Lettre no 149 (le 16 mai 2013)

Bonsoir à toutes et à tous,

Le Bangladesh est le deuxième producteur de textile au monde
après la Chine. Plus exactement, ce sont 3,2 millions
d’ouvriers dont 90 % de femmes qui assurent à ce pays cette
position flatteuse sur le terrain de l’autosatisfaction
nationaliste et de l’enrichissement de la classe dirigeante
locale. C’est du reste en partie grâce à l’ouverture au
marché européen décidée en janvier 2011 par l’Union
Européenne que le Bangladesh a doublé sa production textile.
Elle s’effectue aujourd’hui dans plus de 4 500 usines.

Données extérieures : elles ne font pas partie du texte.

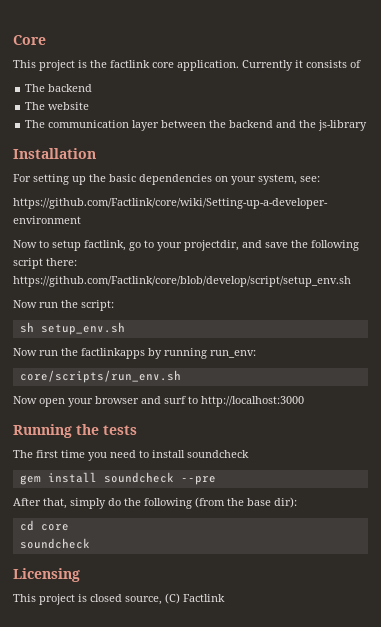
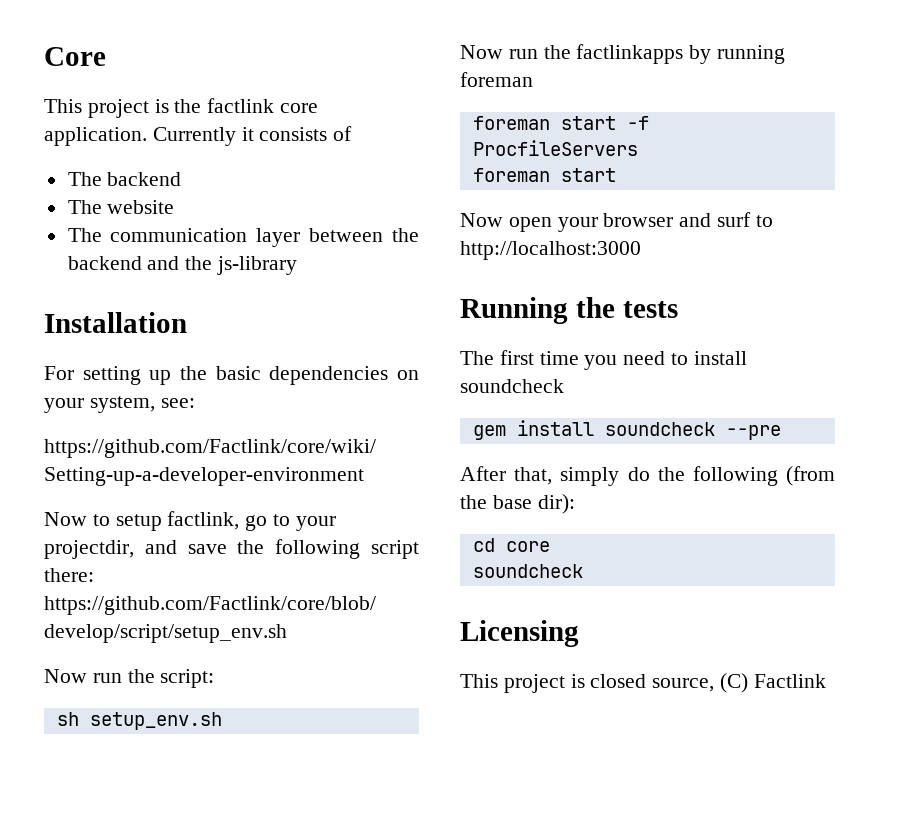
[210,350,256,358] [19,370,181,383] run_env: // core/scripts/run_env.sh -> [460,72,533,87] [472,116,649,130] [472,140,638,156] [472,168,616,182] foreman // foreman start -f ProcfileServers // foreman start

Pourquoi un tel engouement affairiste pour le Bangladesh ?
Les appétits des capitalistes occidentaux se sont trouvés
aiguisés par le fait qu’une ouvrière dans ce pays est payée
cinq fois moins qu’en Chine, soit 30 euros par mois, pour
une semaine de travail se situant entre 50 et 100 heures par
semaine. Il arrive en plus que les patrons sous-traitants
versent les salaires en retard ou pas du tout. Sous la
pression constante des firmes donneuses d’ordre, le travail
doit être effectué le plus vite possible dans des conditions
d’hygiène et de sécurité inexistantes, donc vraiment peu
coûteuses en investissements.

Résultat de cette compétitivité sidérante, 2000 personnes
sont mortes dans le secteur textile depuis 2005, souvent à
la suite d’explosions et d’incendies. En novembre dernier,
un incendie dans une usine produisant pour les
multinationale Wal-Mart et Carrefour a fait 112 morts et
aucun responsable n’a été poursuivi. Le 24 avril dernier,
dans la banlieue de la capitale Dacca, plus de 1 100
ouvrières et ouvriers ont trouvé la mort sur leur lieu de
travail, le Rana Plaza, un bâtiment fissuré de huit étages
qui s’est effondré, comme toutes les ouvrières le
craignaient le matin même où on les a forcées à y
travailler. Des sauveteurs sont morts ensuite et bien des
survivantes n’ont pas pu être sauvées parce que le
gouvernement du Bangladesh a refusé l’aide internationale,
faisant ainsi barrage à l’acheminement de sauveteurs
expérimentés, de chiens dressés pour retrouver des victimes
et d’engins adéquats. Il a été d’autant plus judicieux pour
les autorités locales comme pour les grands médias
internationaux avides de sensationnel, de braquer les
caméras sur le sauvetage inespéré d’une jeune ouvrière, afin
de détourner l’attention du public pouvant s’interroger sur
les raisons abjectes de cette catastrophe prévisible.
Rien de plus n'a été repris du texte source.